Reproduce every entry below exactly, minus the pictures.

::: Given records :::

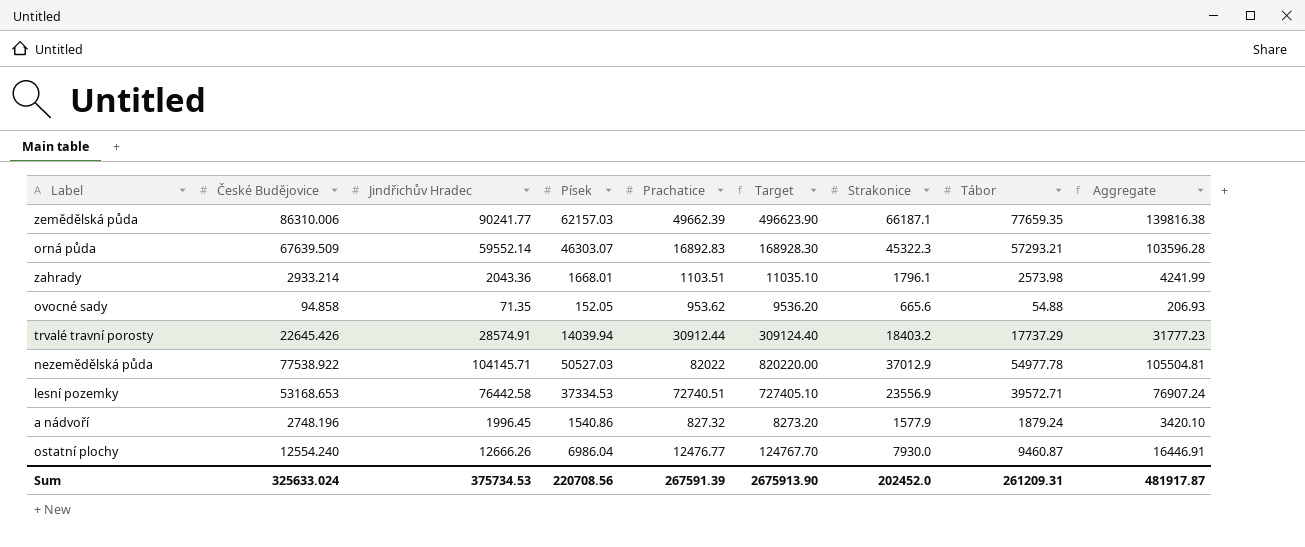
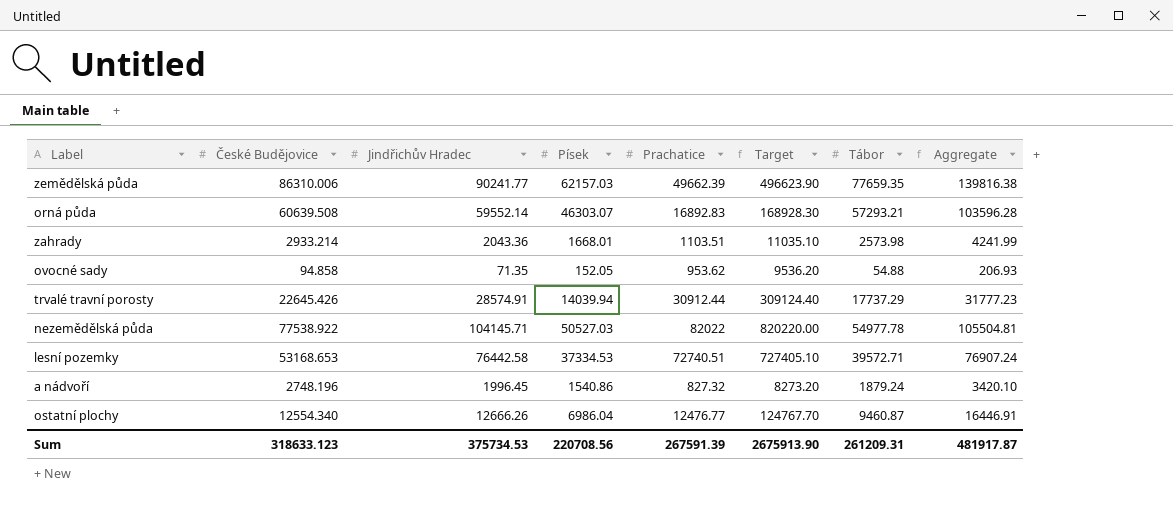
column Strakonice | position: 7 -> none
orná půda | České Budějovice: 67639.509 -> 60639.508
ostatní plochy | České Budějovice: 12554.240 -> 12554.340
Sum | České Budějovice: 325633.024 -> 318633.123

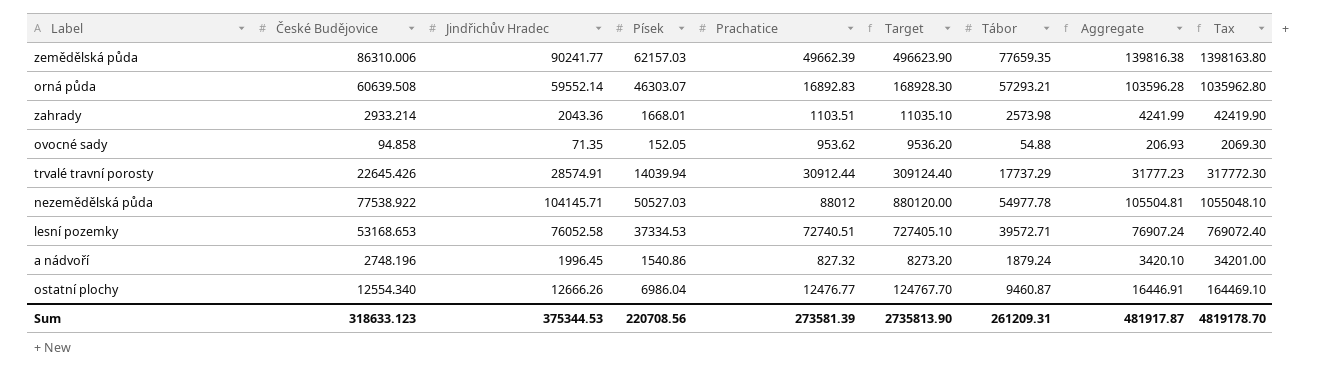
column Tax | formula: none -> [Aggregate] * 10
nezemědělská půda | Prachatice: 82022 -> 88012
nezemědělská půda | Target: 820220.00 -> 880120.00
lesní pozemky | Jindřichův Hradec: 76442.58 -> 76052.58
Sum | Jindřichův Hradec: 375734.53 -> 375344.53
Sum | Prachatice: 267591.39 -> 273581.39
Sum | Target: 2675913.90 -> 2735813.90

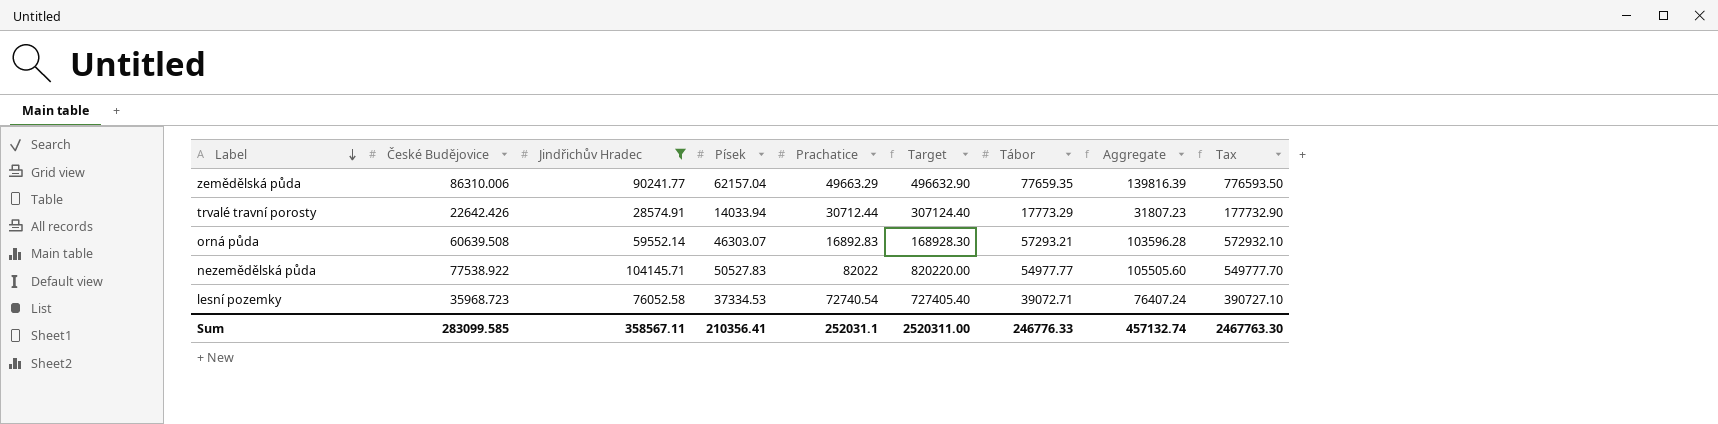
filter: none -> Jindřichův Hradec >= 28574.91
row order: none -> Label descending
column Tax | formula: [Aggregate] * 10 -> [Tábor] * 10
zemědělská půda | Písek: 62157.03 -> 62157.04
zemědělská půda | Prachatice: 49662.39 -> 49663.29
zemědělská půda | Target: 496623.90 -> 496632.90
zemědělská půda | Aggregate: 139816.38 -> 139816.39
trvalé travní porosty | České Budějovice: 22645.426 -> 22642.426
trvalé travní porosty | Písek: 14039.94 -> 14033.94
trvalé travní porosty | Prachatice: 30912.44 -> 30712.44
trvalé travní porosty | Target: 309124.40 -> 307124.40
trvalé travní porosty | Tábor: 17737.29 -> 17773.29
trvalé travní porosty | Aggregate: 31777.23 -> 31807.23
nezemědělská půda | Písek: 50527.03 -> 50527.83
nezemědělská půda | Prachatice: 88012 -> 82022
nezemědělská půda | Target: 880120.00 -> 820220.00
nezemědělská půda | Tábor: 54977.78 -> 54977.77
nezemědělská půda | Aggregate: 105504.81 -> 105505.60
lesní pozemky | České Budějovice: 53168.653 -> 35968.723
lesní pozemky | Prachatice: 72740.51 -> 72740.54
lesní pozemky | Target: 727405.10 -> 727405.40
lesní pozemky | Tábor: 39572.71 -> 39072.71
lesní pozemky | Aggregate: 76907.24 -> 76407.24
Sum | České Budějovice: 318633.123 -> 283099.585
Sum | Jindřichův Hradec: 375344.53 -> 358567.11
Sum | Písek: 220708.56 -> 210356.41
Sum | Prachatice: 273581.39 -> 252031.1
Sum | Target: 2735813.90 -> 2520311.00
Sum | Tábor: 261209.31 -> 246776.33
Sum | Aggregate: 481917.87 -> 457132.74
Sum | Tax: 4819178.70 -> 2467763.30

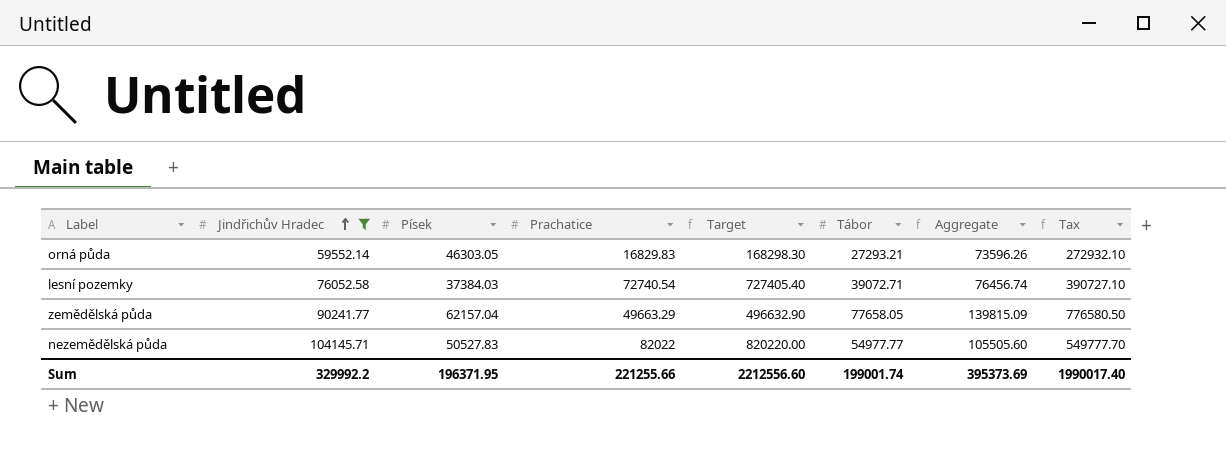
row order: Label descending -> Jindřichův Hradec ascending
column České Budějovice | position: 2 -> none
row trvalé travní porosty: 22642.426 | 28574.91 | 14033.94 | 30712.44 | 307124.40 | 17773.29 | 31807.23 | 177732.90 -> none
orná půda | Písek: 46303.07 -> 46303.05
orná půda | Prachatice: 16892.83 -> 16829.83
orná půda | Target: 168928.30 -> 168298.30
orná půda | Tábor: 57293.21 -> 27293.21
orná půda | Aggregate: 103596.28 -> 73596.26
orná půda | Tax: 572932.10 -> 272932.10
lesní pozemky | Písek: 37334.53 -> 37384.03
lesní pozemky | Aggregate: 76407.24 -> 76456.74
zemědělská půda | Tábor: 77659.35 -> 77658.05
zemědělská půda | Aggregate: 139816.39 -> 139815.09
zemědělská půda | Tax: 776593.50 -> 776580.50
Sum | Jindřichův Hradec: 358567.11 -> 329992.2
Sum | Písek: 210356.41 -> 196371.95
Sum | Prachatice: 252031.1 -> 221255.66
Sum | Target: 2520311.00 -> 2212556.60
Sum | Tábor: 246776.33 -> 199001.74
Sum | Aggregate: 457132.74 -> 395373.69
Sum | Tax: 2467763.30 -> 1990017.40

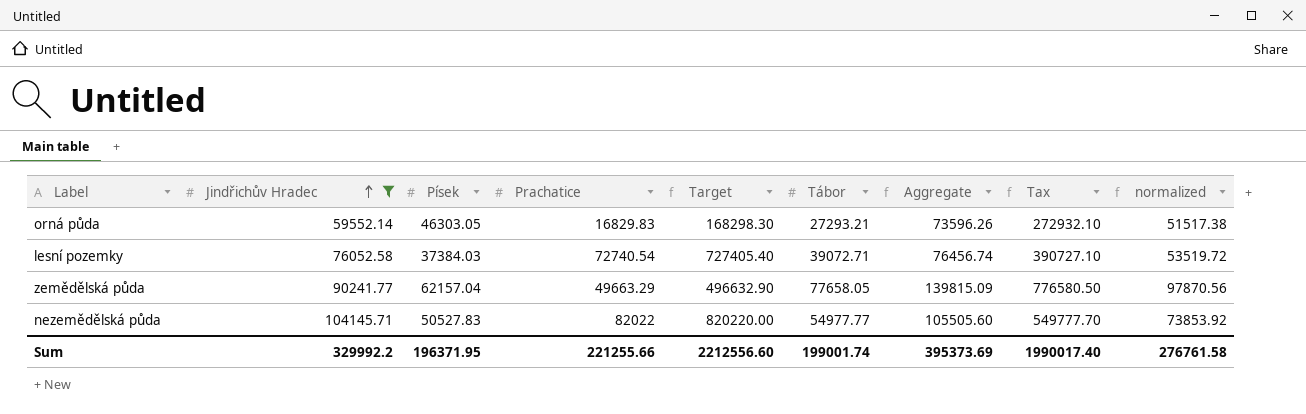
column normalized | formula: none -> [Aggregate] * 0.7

:::

--- Task response ---
column Strakonice | position: 7 -> none
orná půda | České Budějovice: 67639.509 -> 60639.508
ostatní plochy | České Budějovice: 12554.240 -> 12554.340
Sum | České Budějovice: 325633.024 -> 318633.123

column Tax | formula: none -> [Aggregate] * 10
nezemědělská půda | Prachatice: 82022 -> 88012
nezemědělská půda | Target: 820220.00 -> 880120.00
lesní pozemky | Jindřichův Hradec: 76442.58 -> 76052.58
Sum | Jindřichův Hradec: 375734.53 -> 375344.53
Sum | Prachatice: 267591.39 -> 273581.39
Sum | Target: 2675913.90 -> 2735813.90

filter: none -> Jindřichův Hradec >= 28574.91
row order: none -> Label descending
column Tax | formula: [Aggregate] * 10 -> [Tábor] * 10
zemědělská půda | Písek: 62157.03 -> 62157.04
zemědělská půda | Prachatice: 49662.39 -> 49663.29
zemědělská půda | Target: 496623.90 -> 496632.90
zemědělská půda | Aggregate: 139816.38 -> 139816.39
trvalé travní porosty | České Budějovice: 22645.426 -> 22642.426
trvalé travní porosty | Písek: 14039.94 -> 14033.94
trvalé travní porosty | Prachatice: 30912.44 -> 30712.44
trvalé travní porosty | Target: 309124.40 -> 307124.40
trvalé travní porosty | Tábor: 17737.29 -> 17773.29
trvalé travní porosty | Aggregate: 31777.23 -> 31807.23
nezemědělská půda | Písek: 50527.03 -> 50527.83
nezemědělská půda | Prachatice: 88012 -> 82022
nezemědělská půda | Target: 880120.00 -> 820220.00
nezemědělská půda | Tábor: 54977.78 -> 54977.77
nezemědělská půda | Aggregate: 105504.81 -> 105505.60
lesní pozemky | České Budějovice: 53168.653 -> 35968.723
lesní pozemky | Prachatice: 72740.51 -> 72740.54
lesní pozemky | Target: 727405.10 -> 727405.40
lesní pozemky | Tábor: 39572.71 -> 39072.71
lesní pozemky | Aggregate: 76907.24 -> 76407.24
Sum | České Budějovice: 318633.123 -> 283099.585
Sum | Jindřichův Hradec: 375344.53 -> 358567.11
Sum | Písek: 220708.56 -> 210356.41
Sum | Prachatice: 273581.39 -> 252031.1
Sum | Target: 2735813.90 -> 2520311.00
Sum | Tábor: 261209.31 -> 246776.33
Sum | Aggregate: 481917.87 -> 457132.74
Sum | Tax: 4819178.70 -> 2467763.30

row order: Label descending -> Jindřichův Hradec ascending
column České Budějovice | position: 2 -> none
row trvalé travní porosty: 22642.426 | 28574.91 | 14033.94 | 30712.44 | 307124.40 | 17773.29 | 31807.23 | 177732.90 -> none
orná půda | Písek: 46303.07 -> 46303.05
orná půda | Prachatice: 16892.83 -> 16829.83
orná půda | Target: 168928.30 -> 168298.30
orná půda | Tábor: 57293.21 -> 27293.21
orná půda | Aggregate: 103596.28 -> 73596.26
orná půda | Tax: 572932.10 -> 272932.10
lesní pozemky | Písek: 37334.53 -> 37384.03
lesní pozemky | Aggregate: 76407.24 -> 76456.74
zemědělská půda | Tábor: 77659.35 -> 77658.05
zemědělská půda | Aggregate: 139816.39 -> 139815.09
zemědělská půda | Tax: 776593.50 -> 776580.50
Sum | Jindřichův Hradec: 358567.11 -> 329992.2
Sum | Písek: 210356.41 -> 196371.95
Sum | Prachatice: 252031.1 -> 221255.66
Sum | Target: 2520311.00 -> 2212556.60
Sum | Tábor: 246776.33 -> 199001.74
Sum | Aggregate: 457132.74 -> 395373.69
Sum | Tax: 2467763.30 -> 1990017.40

column normalized | formula: none -> [Aggregate] * 0.7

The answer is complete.